• okudum
    • okuyorum
    • okumak istiyorum
  • youreads puanı (9.00)
çalıkuşu - reşat nuri güntekin
" türk edebiyatının en ünlü eserlerinden biri olan çalıkuşu, anadolu hayatını geniş kitlelere tanıtan bir romandır. reşat nuri güntekin'in eseri çalıkuşu, kaybettiği sevginin yerini doldurmak için yaşamını anadolu insanına adayan idealist feride'nin hikâyesini anlatır.

fransız okulunu bitiren, batı kültürü ile yetişen feride, anadolu'da öğretmenlik yapmaya gider.zorlu şartlara rağmen çocukları ve çevreyi aydınlatmak için uğraşır. anadolu'nun çağdaşlaşma yolundaki sıkıntıları ve eğitimdeki değişmeler de feride'nin yaşadıkları üzerinden yansıtılır.

roman, aslında ilk olarak reşat nuri güntekin tarafından "istanbul kızı" adıyla dört perdelik bir oyun olarak yazılmış, 1922 yılında vakit gazetesinde "çalıkuşu" adı ile roman olarak yayınlanınca büyük ilgi çekmiştir. "


  1. !---- spoiler ----!

    derler ki; aşk, birine seni yok etme kudreti verip, bunu kullanmama hususunda ona itimat etmekmiş.

    !---- spoiler ----!
  2. mutlu sonuyla mutsuz eden şaheserdir.
    çalıkuşu zannedersem bilinçli bir şekilde okuduğum ilk kitaptır, o zamanlar 11 yaşındaydım. şimdi okuduğumduysa feride'ye serüveni boyunca yapılan en büyük haksızlığın mutlu son olduğunu görüyorum. eleştirmek ne haddime desem bile, yine de aynı hayrullah beyciğim gibi böyle toy kalpli adamlarda ne buluyoruz aklım şaşıyor.
    bu kitap kesinlikle feride ile kamran'ın aşkını anlatmıyor. bu aşk esasında yalnız feride'ye ait, ve feride'nin aşkı hepimize yetiyor bence. işte bu yüzden, kitabın son satırlarında kamran'ın feride'ye vefat etmiş eşinden "yalnızca lüzumsuz bir sarı çiçek" mahiyetinde bahsetmesi de her defasında kalbimi çok kırar. sonuçta kamran feride'yi bu kadınla aldattı, ne de olsa çocuğunun annesiydi o kadın. yalnız bu hal tavırlarını düşününce bile, her okuyuşumda söyleyebilirim. feride mutlu olmayı her ne kadar hakediyorsa, kamran da feride'yi bir o kadar haketmiyordu.
    dün akşam birden aklıma düştü, biraz karıştırmak için aldım elime ve az önce son sayfaları okudum. haliyle üzerimde tesiri epey yeni ve fazla. hazır hal böyleyken, birkaç satır da paylaşmak lazım.
    ***
    insan, birini sevmek felaketine uğradı mı, esir gibi bir şey oluyor.

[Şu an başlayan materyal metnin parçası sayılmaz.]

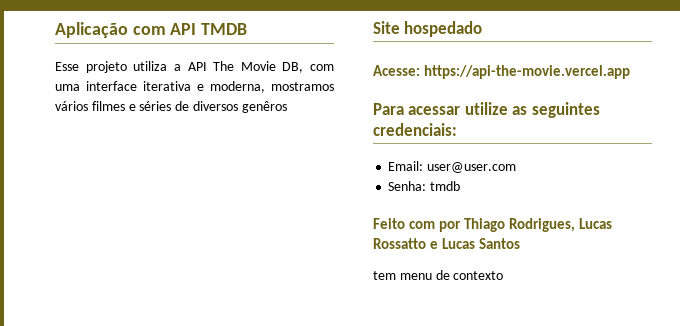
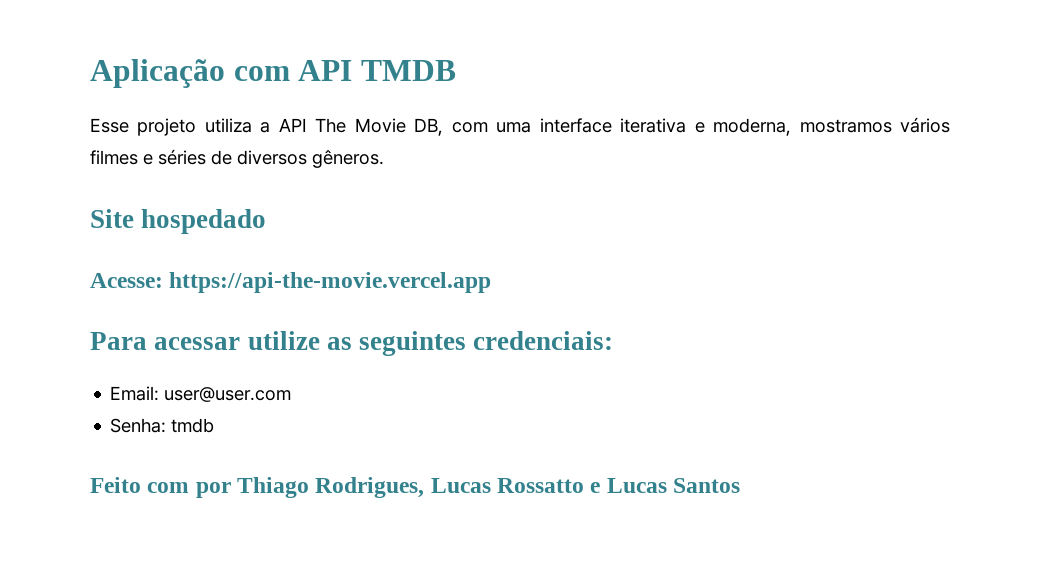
- Esse projeto utiliza a API The Movie DB, com uma interface iterativa e moderna, mostramos vários filmes e séries de diversos genêros
+ Esse projeto utiliza a API The Movie DB, com uma interface iterativa e moderna, mostramos vários filmes e séries de diversos gêneros.
- tem menu de contexto

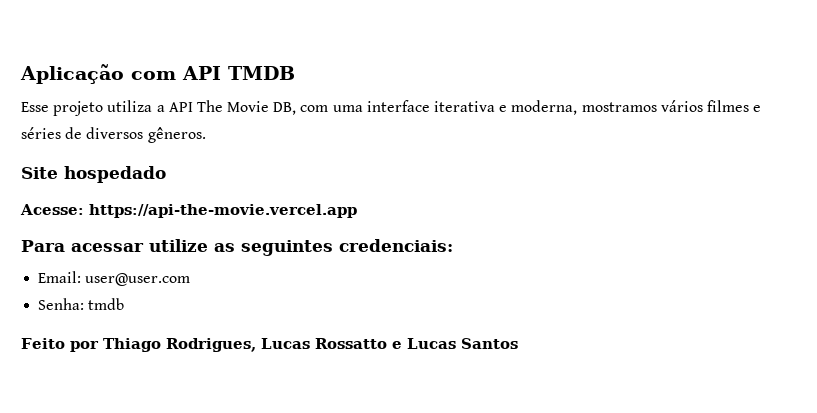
- Feito com por Thiago Rodrigues, Lucas Rossatto e Lucas Santos
+ Feito por Thiago Rodrigues, Lucas Rossatto e Lucas Santos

    insan, yaşadığı yerlerde beraber bulunduğu insanlara görünmez ince tellerle bağlanırmış; ayrılık vaktinde bu bağlar gerilmeye, kopan keman telleri gibi acı sesler çıkarmaya başlar, hep birinin gönlümüzden kopup ayrılması, bir ayrı sızı uyandırırmış. bunu yazan şair ne kadar haklıymış!

    aydınlık, hasta gözleri nasıl incitiyorsa, saadet de hasta gönülleri öyle sızlatıyor. hasta gözler gibi hasta gönüller için de karanlıktan iyi ilaç yok.

    öyle sanıyorum ki, kudret, yalnız güzel simaları değil güzel toprakları, güzel denizleri de insana gizli gönül azapları versin diye yaratmış.

    saklamaya çalışma nafile. sevda çocuk gözlerinden uyku gibi akıyor.

    daha yirmi üç yaşıma girmedim; yüzümden, vücudumdan çocukluğun izleri silinmedi; halbuki gönlüm, baştan başa bütün sevdiklerimin ölüleriyle dolu.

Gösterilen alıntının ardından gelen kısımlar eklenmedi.